:: Records provided ::

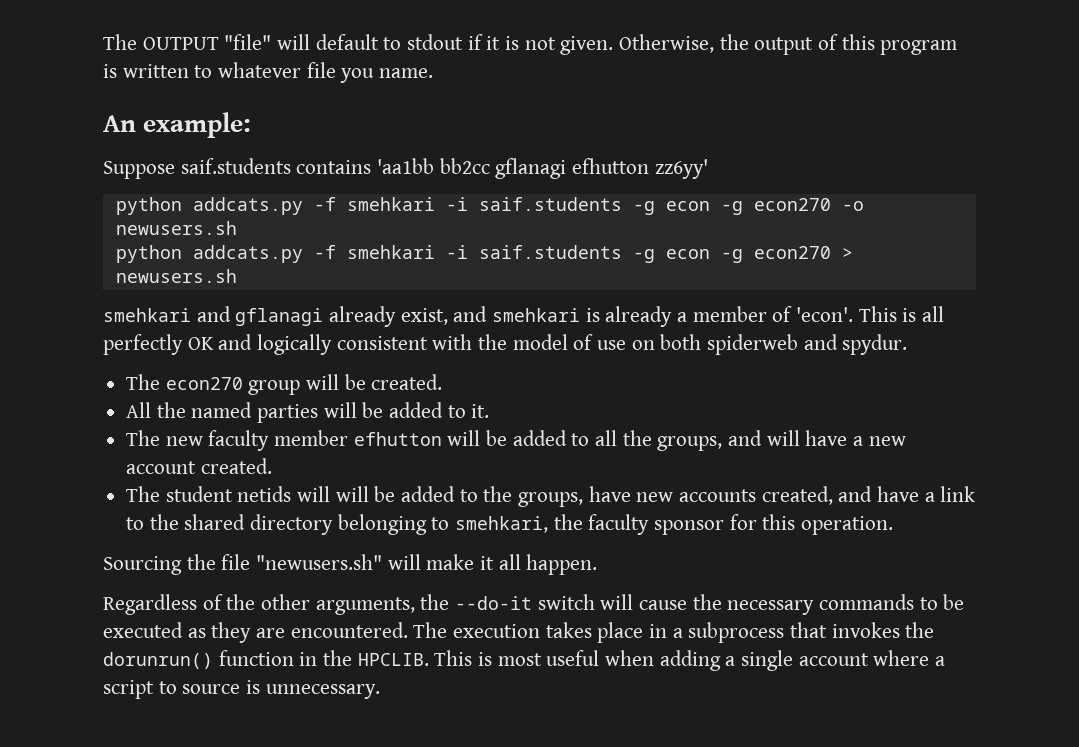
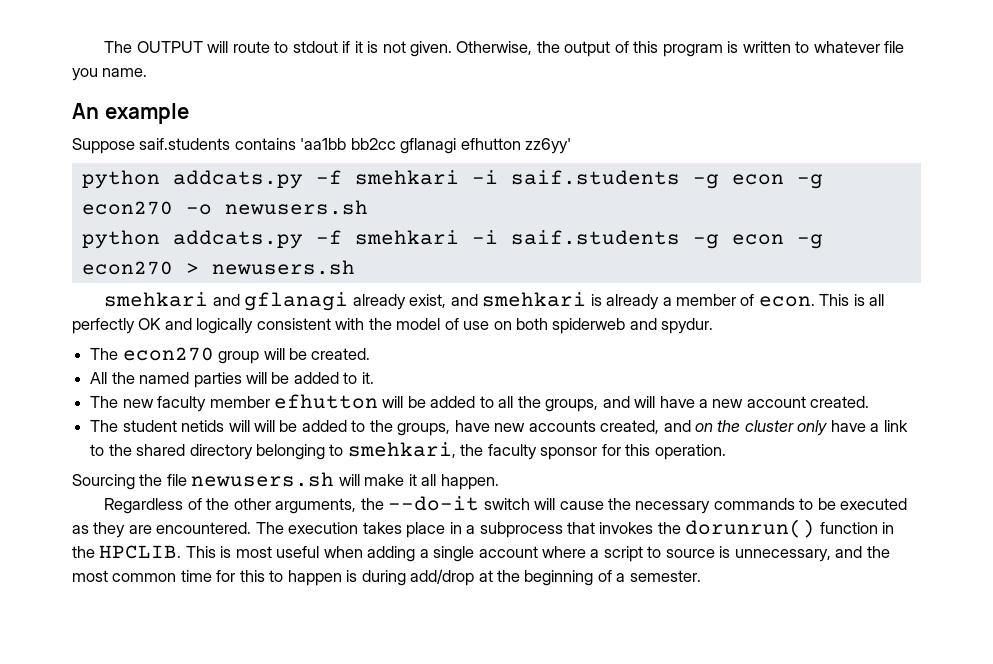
[224,34,379,50] "file" will default -> [207,41,270,53] will route
[143,112,252,138] example: -> [104,103,189,124] example
[796,307,854,322] 'econ'. -> [758,296,815,307] econ.
(873, 494) none -> [694,420,828,436] on the cluster only
[256,554,383,570] "newusers.sh" -> [191,472,335,487] newusers.sh
[265,684,380,699] unnecessary. -> [734,546,890,562] [72,569,701,586] unnecessary, and the most common time for this to happen is during add/drop at the beginning of a semester.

:::

### What you have to do
Quote all the records verbatim, dropping any pictures from your copy.

### Response area
[224,34,379,50] "file" will default -> [207,41,270,53] will route
[143,112,252,138] example: -> [104,103,189,124] example
[796,307,854,322] 'econ'. -> [758,296,815,307] econ.
(873, 494) none -> [694,420,828,436] on the cluster only
[256,554,383,570] "newusers.sh" -> [191,472,335,487] newusers.sh
[265,684,380,699] unnecessary. -> [734,546,890,562] [72,569,701,586] unnecessary, and the most common time for this to happen is during add/drop at the beginning of a semester.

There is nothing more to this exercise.